A sigh of relief could be heard in London : the terror weapon was a failure.
Four nights later, having reviewed their methods, the Germans launched a larger salvo and seventy-three bombs hit London. During the Blitz Londoners had became used to the bombing but each V-1 carried a warhead equivalent to five Heinkel He 111 bombers (accounting for the weight and far more efficient explosive).
Between 13th June 1944 and 29th March 1945 about 10,000 were fired at England ; 2,419 reached London, killing about 6,184 people and injuring 17,981. All in all some 30,000 V-1s were manufactured.
Unlike the previous Blitz the V-1 allowed for no pauses. They could arrive during broad daylight as easily as night. Heavy cloud cover brought no respite as the pilotless aircraft didn’t need to see its target. It simply flew until its fuel ran out. Those below could only hope that the buzzing passed overhead and on towards somebody else.
One of the ways of limiting the destruction of London was by falsely reporting the strikes. By stating that the outer suburbs on the far side had been bombed instead of the centre, the launch teams reduced the fuel, causing short falls. This may well have limited the damage to the capital but the bombs still fell on somebody.
Eventually though the Germans got crafty and began equipping some of the missiles with transmitters that their own radar systems could track.
As the Allies advanced out of Normandy the Germans were forced to give up many of their launch sites. Now, a newer form of site began appearing. This consisted pretty much of just a ramp and the firing bunker.
I have a couple of such sites near to the house and, up in the woods at the top of the hill, is a large concrete platform originally intended for the V-2 rocket.

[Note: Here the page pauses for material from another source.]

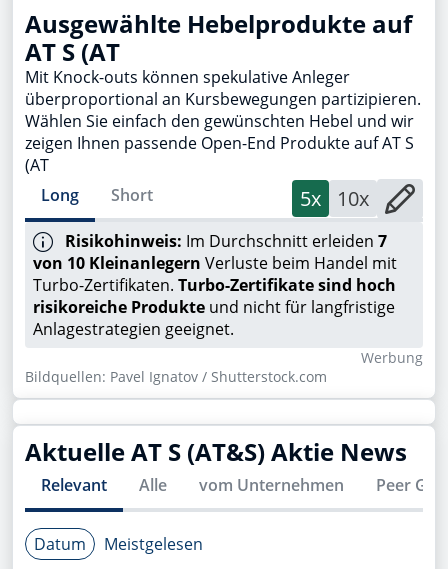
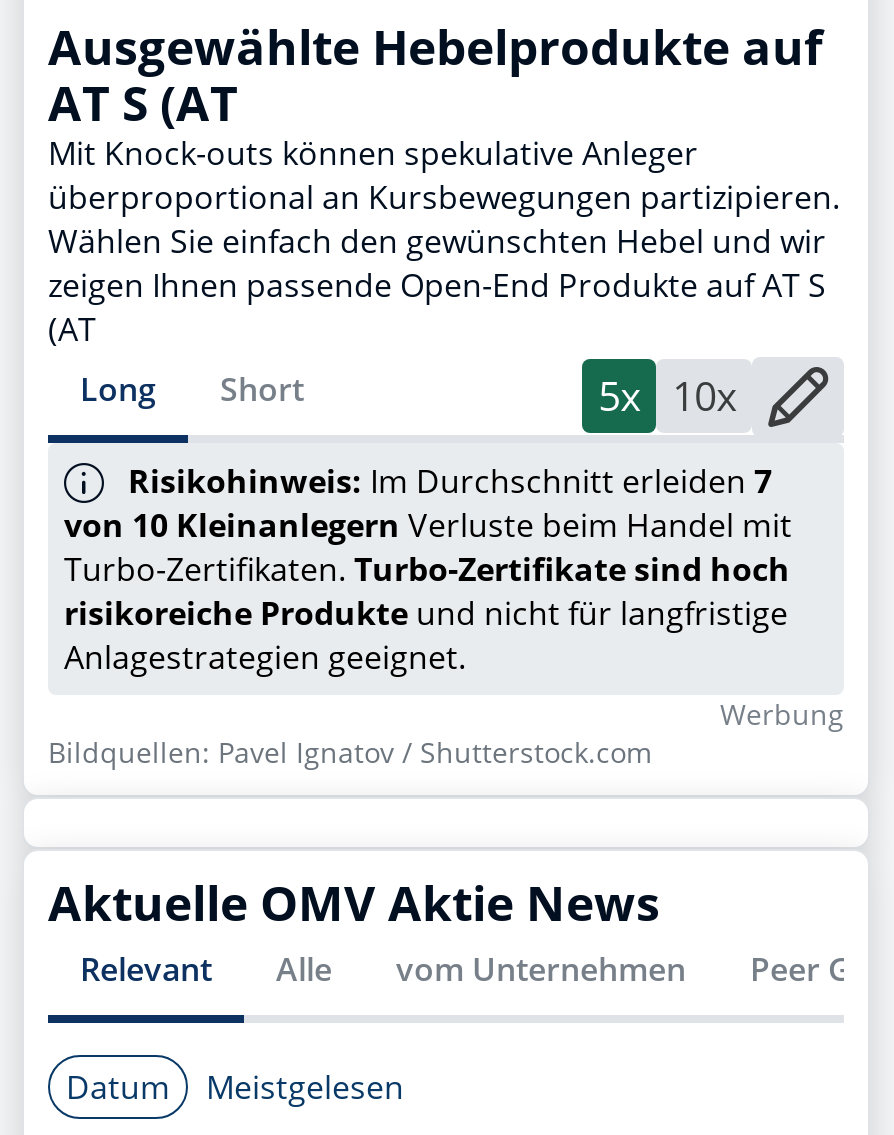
- Aktuelle AT S (AT&S) Aktie News
+ Aktuelle OMV Aktie News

By the time the first of those had been fired at London (from the Netherlands) on 8th September 1944 the village had been liberated and the pad now serves as a storage point for cut wood.
Visiting the sites
Many of the V1 sites are on private property and within woods which makes visiting impossible in many instances.
However, as the sites come in more or less three categories of, Bois Carré, Belhamelin and Hotot once you have visited one the rest become much of a sameness and most of the fun is simply knowing that it exists.
Without a doubt it is easiest to visit them during the late autumn or early spring when the foliage makes spotting things so much easier.
Some sites have been effaced either by bombing or the farmers recovering their fields. This is especially so for the very light sites where it may only be the presence of a few blocks of concrete that give away the position of the ramp. Other blockhaus have been turned into farm buildings.
There are two well known sites freely open to the public. One is at Huits-Rues near Wallon Cappel in the Nord and the other at Le Val Ygot, near Ardouval in Normandie. Both have explanation panels explaining the purpose of each building. The latter (and a few other sites) has a reconstructed ramp and V1.
There were certain similarities between the bases through necessity of preparation. There were bunkers to store the chemicals for the catapult (hydrogen peroxide and potassium permanganate) and an anti-magnetic building constructed without any iron in it at all.
This was the last building that the rocket passed through before launch and it was here that the magnetic compass would be set. The entire flight depended on the compass working properly and so any possible interference had to be avoided at this stage.
The one building that seems to have been augmented was the firing bunker which now offered the firing crew a better field of vision and better protection.